What is needed: Among the entries below, one line contains "text: Zofia ->" and another contains "table.plan td, table.plan". Transcribe those two lines and every line between them, exactly.
··· Given records ···
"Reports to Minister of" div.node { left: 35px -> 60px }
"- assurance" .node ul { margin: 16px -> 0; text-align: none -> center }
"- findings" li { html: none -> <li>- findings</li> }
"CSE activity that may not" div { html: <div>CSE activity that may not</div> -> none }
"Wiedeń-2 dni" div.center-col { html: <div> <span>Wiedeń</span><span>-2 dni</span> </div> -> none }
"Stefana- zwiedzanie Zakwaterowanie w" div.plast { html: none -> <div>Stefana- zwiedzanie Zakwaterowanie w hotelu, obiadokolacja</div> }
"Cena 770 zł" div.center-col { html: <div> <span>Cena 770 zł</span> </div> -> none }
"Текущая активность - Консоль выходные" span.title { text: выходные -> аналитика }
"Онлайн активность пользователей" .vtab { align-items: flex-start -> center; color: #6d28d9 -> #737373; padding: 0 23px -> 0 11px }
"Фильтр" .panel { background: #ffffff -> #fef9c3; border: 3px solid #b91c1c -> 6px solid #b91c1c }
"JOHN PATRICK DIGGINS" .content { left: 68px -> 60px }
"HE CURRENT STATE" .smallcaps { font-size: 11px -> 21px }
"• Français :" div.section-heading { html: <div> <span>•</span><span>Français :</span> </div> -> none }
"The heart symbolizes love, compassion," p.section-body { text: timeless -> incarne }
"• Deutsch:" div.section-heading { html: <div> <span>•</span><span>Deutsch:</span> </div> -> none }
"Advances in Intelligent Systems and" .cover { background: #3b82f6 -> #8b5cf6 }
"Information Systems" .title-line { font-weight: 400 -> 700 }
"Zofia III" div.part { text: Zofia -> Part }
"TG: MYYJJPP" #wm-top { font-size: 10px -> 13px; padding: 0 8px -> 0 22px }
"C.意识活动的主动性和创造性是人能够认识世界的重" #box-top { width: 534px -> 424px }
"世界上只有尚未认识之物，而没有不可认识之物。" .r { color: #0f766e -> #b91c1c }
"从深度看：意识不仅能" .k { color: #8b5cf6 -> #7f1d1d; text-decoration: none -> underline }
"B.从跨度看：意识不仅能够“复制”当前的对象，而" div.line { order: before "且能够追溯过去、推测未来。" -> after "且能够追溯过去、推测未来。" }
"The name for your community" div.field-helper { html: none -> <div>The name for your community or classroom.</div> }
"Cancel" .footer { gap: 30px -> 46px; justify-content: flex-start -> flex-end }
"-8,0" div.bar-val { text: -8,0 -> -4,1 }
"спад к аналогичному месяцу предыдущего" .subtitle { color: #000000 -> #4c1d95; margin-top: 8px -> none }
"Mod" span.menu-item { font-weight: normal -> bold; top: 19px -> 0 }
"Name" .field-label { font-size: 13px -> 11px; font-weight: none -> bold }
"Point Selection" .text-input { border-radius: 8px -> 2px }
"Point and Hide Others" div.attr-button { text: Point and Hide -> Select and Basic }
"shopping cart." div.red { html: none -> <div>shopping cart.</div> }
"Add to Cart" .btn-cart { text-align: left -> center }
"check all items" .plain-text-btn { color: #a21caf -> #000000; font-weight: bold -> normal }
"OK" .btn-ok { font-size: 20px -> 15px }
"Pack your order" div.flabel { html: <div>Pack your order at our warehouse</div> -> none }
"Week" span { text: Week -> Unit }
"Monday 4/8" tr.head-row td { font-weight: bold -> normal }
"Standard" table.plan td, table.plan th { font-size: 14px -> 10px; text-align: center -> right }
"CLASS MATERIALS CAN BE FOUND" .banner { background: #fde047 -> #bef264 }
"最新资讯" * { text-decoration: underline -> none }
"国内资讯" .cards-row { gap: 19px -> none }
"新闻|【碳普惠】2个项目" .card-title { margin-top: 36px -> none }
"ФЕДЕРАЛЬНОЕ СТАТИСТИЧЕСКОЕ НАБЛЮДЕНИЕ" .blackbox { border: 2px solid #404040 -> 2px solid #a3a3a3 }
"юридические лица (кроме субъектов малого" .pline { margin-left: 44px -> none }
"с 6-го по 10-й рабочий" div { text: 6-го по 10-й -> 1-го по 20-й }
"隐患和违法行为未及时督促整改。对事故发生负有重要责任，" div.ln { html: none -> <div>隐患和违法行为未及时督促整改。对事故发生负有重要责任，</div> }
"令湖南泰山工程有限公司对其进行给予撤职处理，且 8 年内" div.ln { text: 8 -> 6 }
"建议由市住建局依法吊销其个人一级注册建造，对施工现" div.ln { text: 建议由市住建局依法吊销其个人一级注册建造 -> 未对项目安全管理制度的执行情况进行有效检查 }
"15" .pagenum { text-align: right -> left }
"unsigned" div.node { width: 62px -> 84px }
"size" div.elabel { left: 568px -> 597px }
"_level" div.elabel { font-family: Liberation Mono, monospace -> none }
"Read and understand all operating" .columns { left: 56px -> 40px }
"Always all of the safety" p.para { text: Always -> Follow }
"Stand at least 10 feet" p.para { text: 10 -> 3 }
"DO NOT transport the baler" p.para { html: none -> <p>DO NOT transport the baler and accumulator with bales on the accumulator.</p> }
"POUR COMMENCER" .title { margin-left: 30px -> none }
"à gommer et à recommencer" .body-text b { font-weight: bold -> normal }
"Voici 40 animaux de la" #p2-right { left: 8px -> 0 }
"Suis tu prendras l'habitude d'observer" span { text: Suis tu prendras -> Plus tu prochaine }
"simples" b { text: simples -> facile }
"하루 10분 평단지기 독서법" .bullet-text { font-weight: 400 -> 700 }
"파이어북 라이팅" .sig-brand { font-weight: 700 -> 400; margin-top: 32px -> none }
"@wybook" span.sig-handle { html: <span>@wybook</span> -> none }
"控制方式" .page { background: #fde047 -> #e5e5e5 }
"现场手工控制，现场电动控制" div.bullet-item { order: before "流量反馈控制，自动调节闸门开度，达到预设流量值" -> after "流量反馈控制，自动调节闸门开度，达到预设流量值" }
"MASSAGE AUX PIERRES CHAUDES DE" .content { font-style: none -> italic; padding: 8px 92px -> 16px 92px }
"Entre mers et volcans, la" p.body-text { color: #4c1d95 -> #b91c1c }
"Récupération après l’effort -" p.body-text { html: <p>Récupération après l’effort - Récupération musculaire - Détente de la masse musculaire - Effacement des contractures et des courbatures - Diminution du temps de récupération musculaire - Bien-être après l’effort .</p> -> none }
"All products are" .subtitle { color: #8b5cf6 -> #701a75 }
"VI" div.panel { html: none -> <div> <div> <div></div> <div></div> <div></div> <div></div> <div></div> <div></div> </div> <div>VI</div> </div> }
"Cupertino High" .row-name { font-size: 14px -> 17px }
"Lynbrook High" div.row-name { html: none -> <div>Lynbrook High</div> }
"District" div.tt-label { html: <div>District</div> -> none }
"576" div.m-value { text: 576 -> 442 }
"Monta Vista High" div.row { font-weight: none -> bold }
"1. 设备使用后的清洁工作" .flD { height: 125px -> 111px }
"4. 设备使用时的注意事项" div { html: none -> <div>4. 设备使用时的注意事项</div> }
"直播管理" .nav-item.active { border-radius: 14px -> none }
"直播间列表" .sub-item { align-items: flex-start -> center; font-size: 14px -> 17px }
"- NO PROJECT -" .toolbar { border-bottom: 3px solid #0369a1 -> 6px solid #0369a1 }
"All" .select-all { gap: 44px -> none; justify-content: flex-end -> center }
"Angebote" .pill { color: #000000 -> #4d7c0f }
···
Your solution:
"Zofia III" div.part { text: Zofia -> Part }
"TG: MYYJJPP" #wm-top { font-size: 10px -> 13px; padding: 0 8px -> 0 22px }
"C.意识活动的主动性和创造性是人能够认识世界的重" #box-top { width: 534px -> 424px }
"世界上只有尚未认识之物，而没有不可认识之物。" .r { color: #0f766e -> #b91c1c }
"从深度看：意识不仅能" .k { color: #8b5cf6 -> #7f1d1d; text-decoration: none -> underline }
"B.从跨度看：意识不仅能够“复制”当前的对象，而" div.line { order: before "且能够追溯过去、推测未来。" -> after "且能够追溯过去、推测未来。" }
"The name for your community" div.field-helper { html: none -> <div>The name for your community or classroom.</div> }
"Cancel" .footer { gap: 30px -> 46px; justify-content: flex-start -> flex-end }
"-8,0" div.bar-val { text: -8,0 -> -4,1 }
"спад к аналогичному месяцу предыдущего" .subtitle { color: #000000 -> #4c1d95; margin-top: 8px -> none }
"Mod" span.menu-item { font-weight: normal -> bold; top: 19px -> 0 }
"Name" .field-label { font-size: 13px -> 11px; font-weight: none -> bold }
"Point Selection" .text-input { border-radius: 8px -> 2px }
"Point and Hide Others" div.attr-button { text: Point and Hide -> Select and Basic }
"shopping cart." div.red { html: none -> <div>shopping cart.</div> }
"Add to Cart" .btn-cart { text-align: left -> center }
"check all items" .plain-text-btn { color: #a21caf -> #000000; font-weight: bold -> normal }
"OK" .btn-ok { font-size: 20px -> 15px }
"Pack your order" div.flabel { html: <div>Pack your order at our warehouse</div> -> none }
"Week" span { text: Week -> Unit }
"Monday 4/8" tr.head-row td { font-weight: bold -> normal }
"Standard" table.plan td, table.plan th { font-size: 14px -> 10px; text-align: center -> right }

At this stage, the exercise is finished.